Alzheimer's Disease Vaccine Protects Mice
> 11/12/2007 2:56:02 PM

Last week, we covered the tantalizing progress of a smoking vaccine that reprograms the immune system to fight nicotine. Last month, a study in Neurology established a clear link between smoking and Alzheimer's Disease (AD) risk. In a fortunate coincidence, evidence has emerged suggesting that both smoking addiction and AD may be treatable with a similar technique. Scientists at the Oklahoma Medical Research Foundation (OMRF) recently reported initial success in using a vaccine to combat AD.

The OMRF researchers administered a vaccine for the enzyme memapsin 2 to mice that had been engineered to develop AD. Memapsin is suspected of causing AD by messily loosing the protein fragments that build plaques in the brain. The treated mice showed 35% less neural plaque, and they performed better on cognitive tasks.

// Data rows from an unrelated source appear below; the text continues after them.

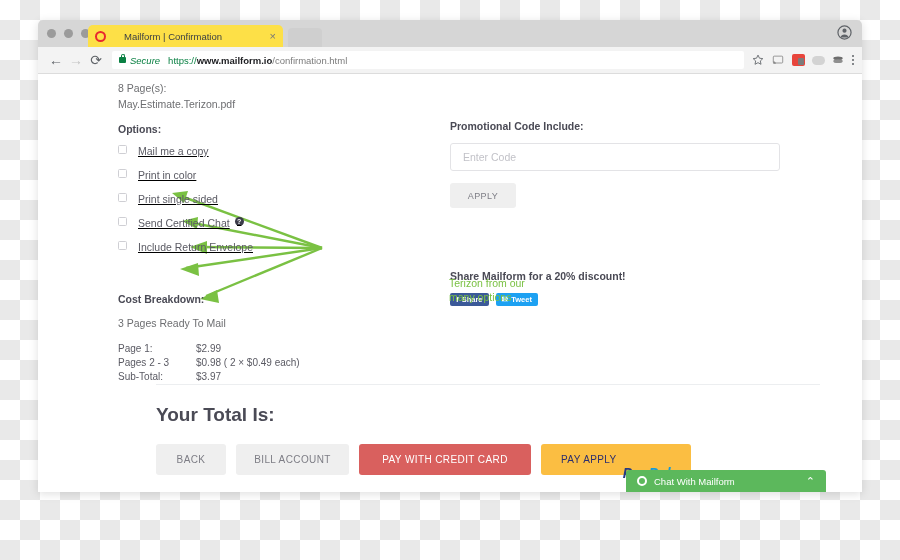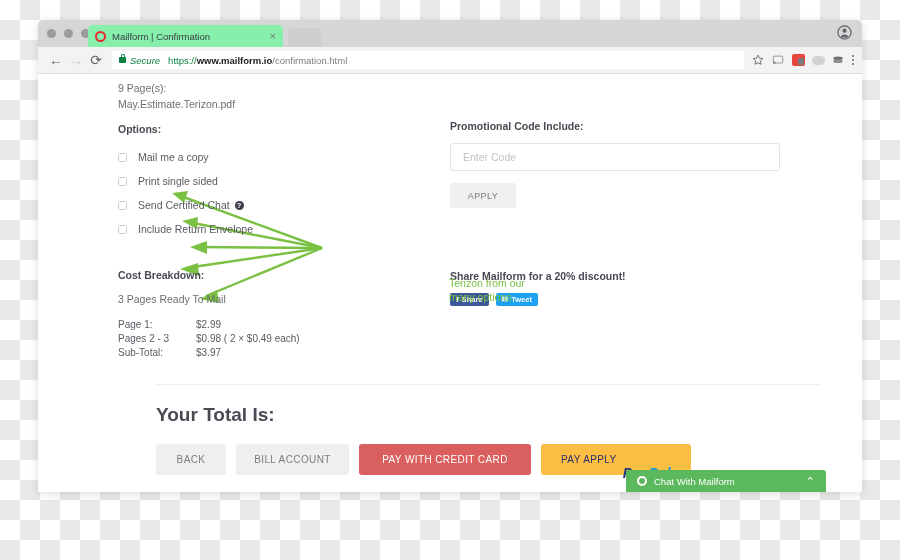"Mailform | Confirmation" .tab { background: #86efac -> #fde047; gap: none -> 12px }
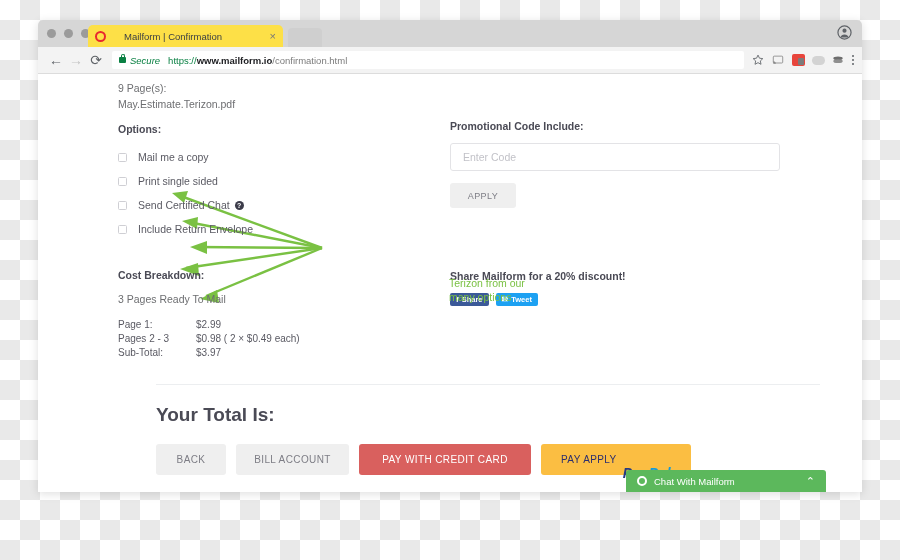"9 Page(s):" div.muted { text: 9 -> 8 }
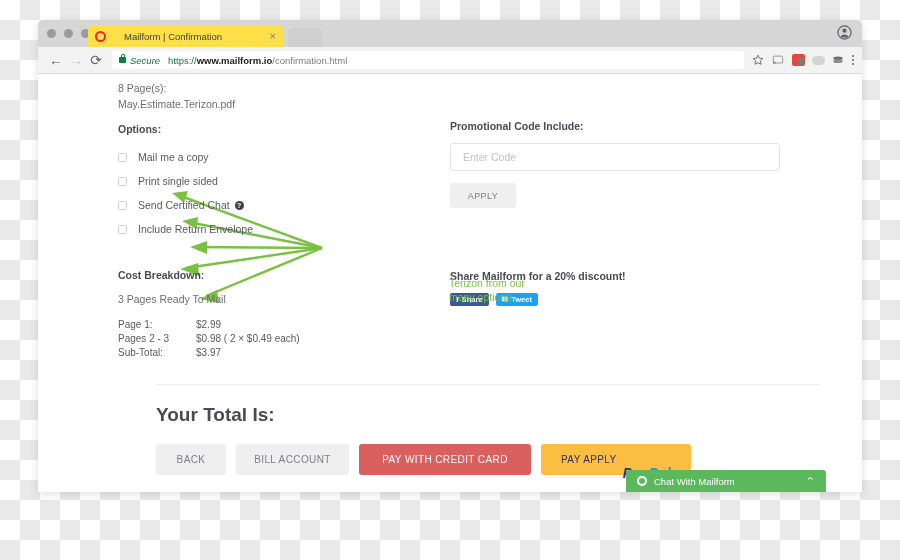"Mail me a copy" .opt { align-items: center -> flex-start; text-decoration: none -> underline }
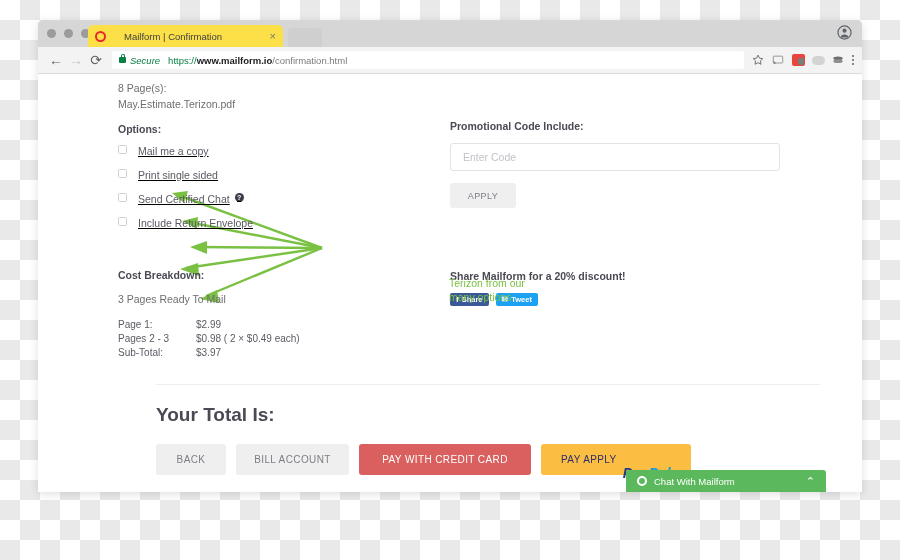"Print in color" div.opt { html: none -> <div> <span></span> <span>Print in color</span> </div> }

The results of this animal trial are exciting, but must be examined with a critical eye. It is important to recognize that the trial rests upon two large assumptions: that these mice are valid analogs of humans, and that memapsin 2 causes AD. While mice have long been accepted as useful stand-ins for humans, it is very possible that their appreciably different bodies will respond to medical techniques in ways that vary from what we might expect in humans. This is particularly true for experiments that test the brain, the organ that most distinguishes humans from animals that share a large portion of their DNA. In addition to the problem of comparing mouse brains to human brains, there is the question of whether these engineered mice really have the same disease that wrecks humans. It is possible that they have been bred to exhibit similar symptoms without actually having the same underlying disease.

This question about the nature of the mouse AD leads to the second assumption on which the OMRF trial is based, that memapsin 2 causes AD. The disease is not fully understood, and the hypothesis about neural plaques is only one strong possibility among many. If neural plaque is just a symptom of another malfunction that causes dementia, then immunizing against it will not solve the basic problem. Just one example of an alternate hypothesis is the idea that AD is really a third form of diabetes.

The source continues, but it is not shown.